Blacks have a higher mortality rate than whites from esophageal cancer, but the reasons underlying this disparity remain unclear. In this study, we used a national sample of patients with resectable esophageal cancer to assess the extent to which racial inequalities in care can explain outcome disparities.

Methods

We identified all non-Hispanic white and black patients diagnosed with T0–T2, node-negative esophageal cancer between 1988 and 2003 from the Surveillance, Epidemiology, and End Results registry.
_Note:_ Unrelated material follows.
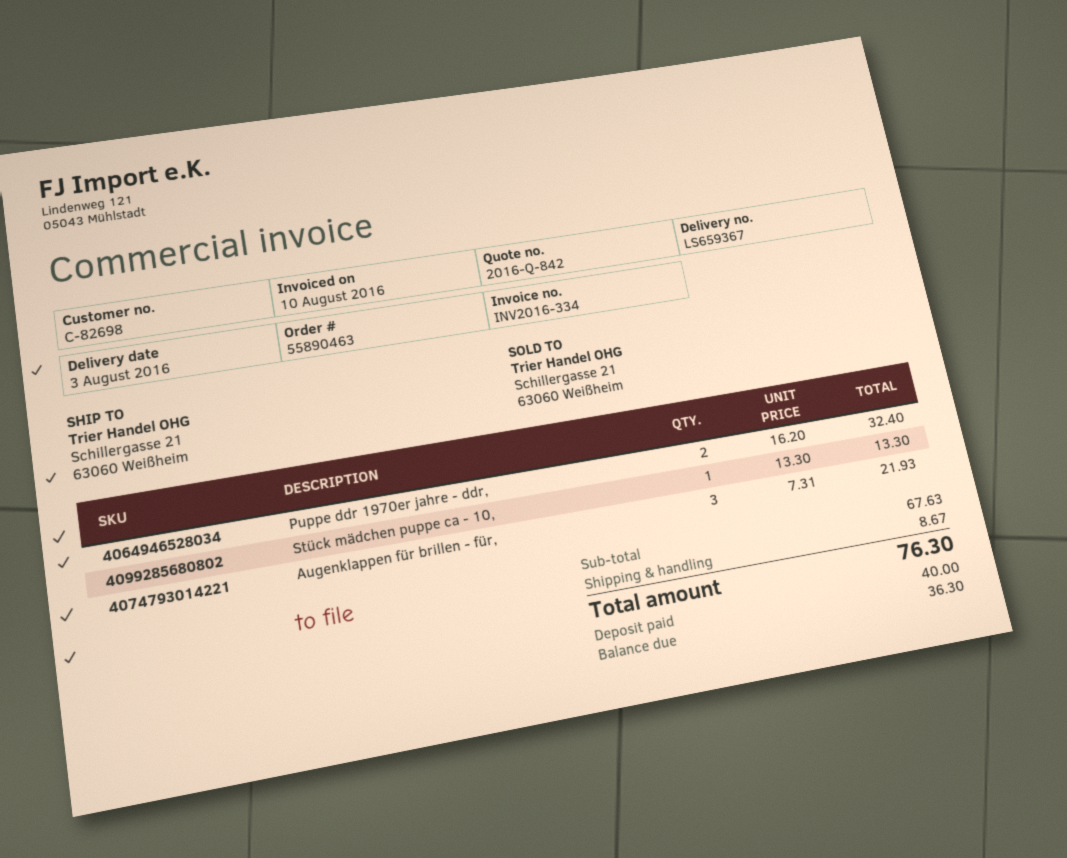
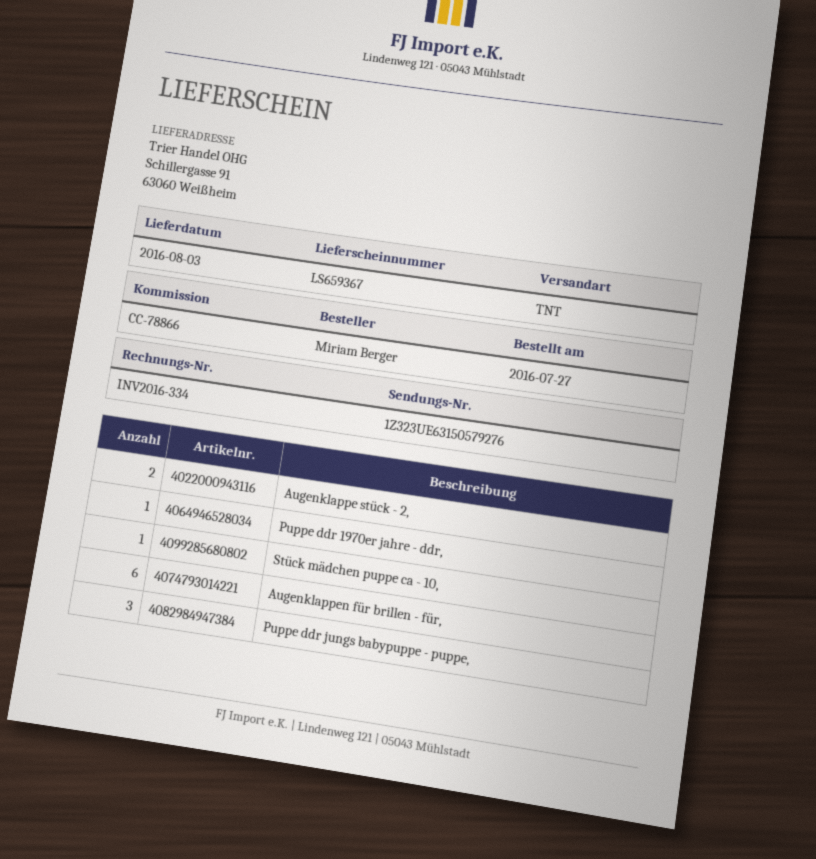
ship to: Schillergasse 21, 63060 Weißheim -> Schillergasse 91, 63060 Weißheim
Puppe ddr 1970er jahre - ddr,: 2 -> 1
Augenklappen für brillen - für,: 3 -> 6
Augenklappe stück - 2,: none -> 2
Puppe ddr jungs babypuppe - puppe,: none -> 3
Racial differences in esophageal-specific survival were assessed using the Kaplan-Meier method. We performed Cox regression to test for racial differences in survival after adjusting for potential confounders and to assess the extent to which disparities can be explained by later diagnosis or treatment inequalities.

Results

A total of 1522 patients were included in the study. Blacks had worse esophageal-specific survival rates than whites (37% vs 60% 5-year survival; P < .0001). Blacks were more likely to be diagnosed at a more advanced stage and to have squamous cell tumors, but were less likely to undergo surgery. In multivariate regression controlling for age, sex, marital status, histology, and tumor location, black race was associated with worse survival. When tumor status, surgery, and radiotherapy were added to the model, race was no longer significantly associated with survival.

Conclusion

These data suggest that blacks are at greater risk of death from esophageal cancer. While the disparity is due in part to differences in tumor histology, diagnosis at an earlier stage and higher rates of surgery among blacks could reduce this survival disparity.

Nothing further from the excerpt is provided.